Keywords

Introduction

We are living in the “information age”, where information is a valuable asset. Information is created by models utilizing data, which most of them are in textual form, and the amount of data in our world has been exploding. The International Data Corporation (IDC), estimated that the total amount of data created and replicated in 2009 was 800 exabytes. Further, they projected that data volume is growing 40% per year, and will grow 44 times between 2009 and 2020 (McKinsey and Company 2011).

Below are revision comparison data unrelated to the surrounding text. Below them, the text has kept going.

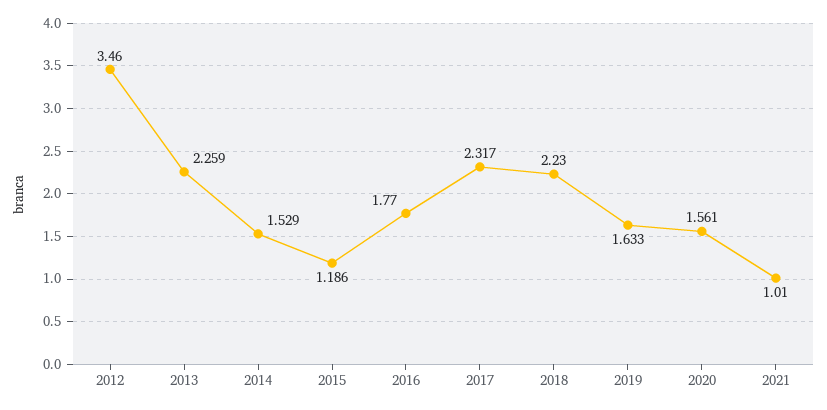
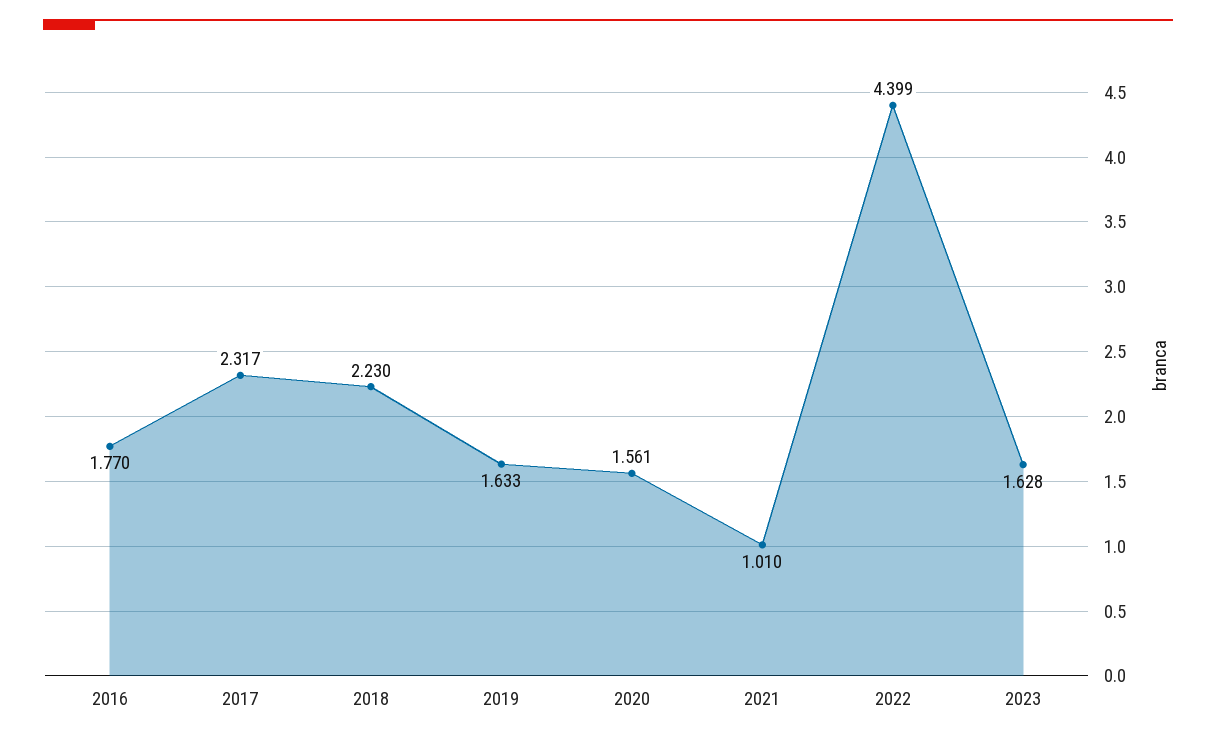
2012: 3.46 -> none
2013: 2.259 -> none
2014: 1.529 -> none
2015: 1.186 -> none
2022: none -> 4.399
2023: none -> 1.628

Text mining is an emerging research area in accounting and finance that it has many similarities with traditional qualitative analysis (Loughran and Mcdonald 2016). The purpose of text mining is to process, by means of appropriate hardware infrastructure and algorithms, textual data in order to extract meaningful information from the text, and, thus, make the information contained in the text accessible to the various data mining (statistical and machine learning) algorithms. Common terms shared between qualitative analysis and text mining are document summarization, topic modeling, sentiment analysis, etc.

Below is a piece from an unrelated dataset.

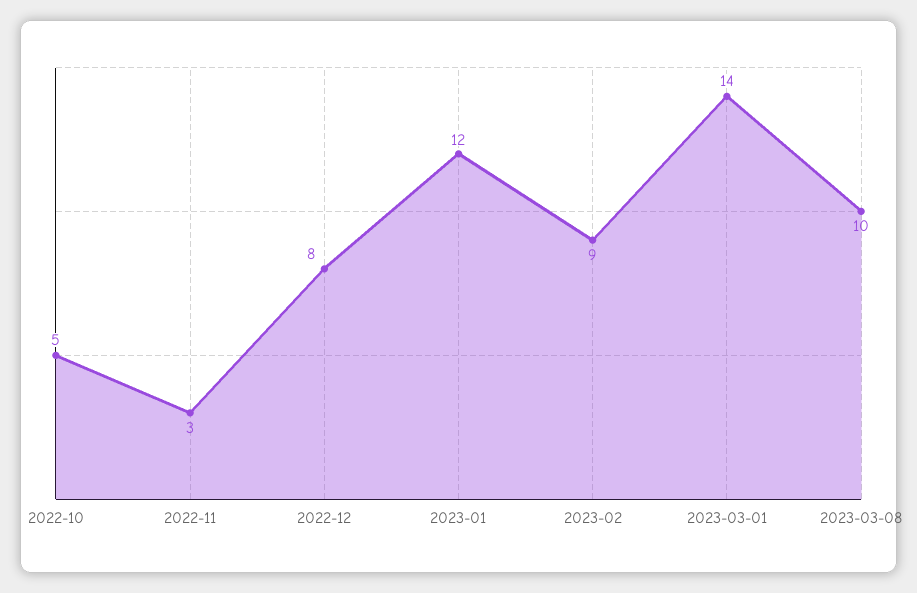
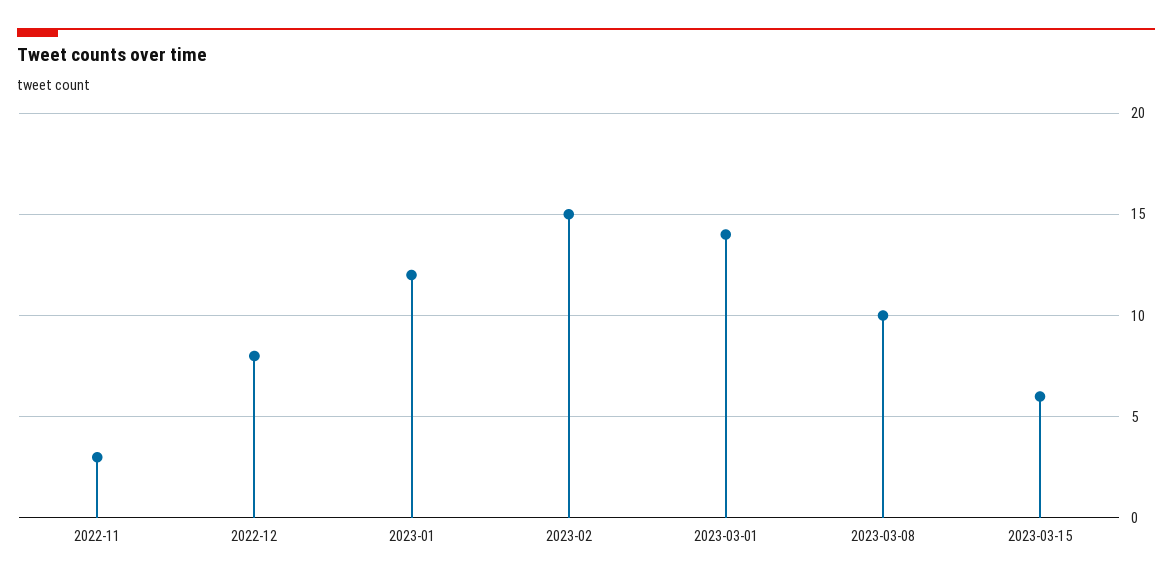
2022-10: 5 -> none
2023-02: 9 -> 15
2023-03-15: none -> 6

Microblogging is an increasingly popular form of “professional” communication on the web. Twitter is currently one of the best-known microblogging platforms and online social networking service that enables users to send and read short 140 character messages called “tweets”. The significant impact Twitter may have on financial markets become apparent on April 23, 2013 when a fake tweet on a hacked official Twitter account of the Associated Press news agency (@AP account), sent out at about 1:07 p.m. ET, saying “Breaking: Two Explosions in the White House and Barack Obama is Injured.” The AP quickly announced it was hacked. However, the market impact was already intense. The Dow Jones Industrial Average plunged more than 140 points and bond yields fell. Within 6 min, the Dow recovered its losses and was trading with triple-digit gains. Reuters estimated that the temporary loss of market capitalization in the S&P 500 alone totaled $136.5 billion (Karppi and Crawford 2015).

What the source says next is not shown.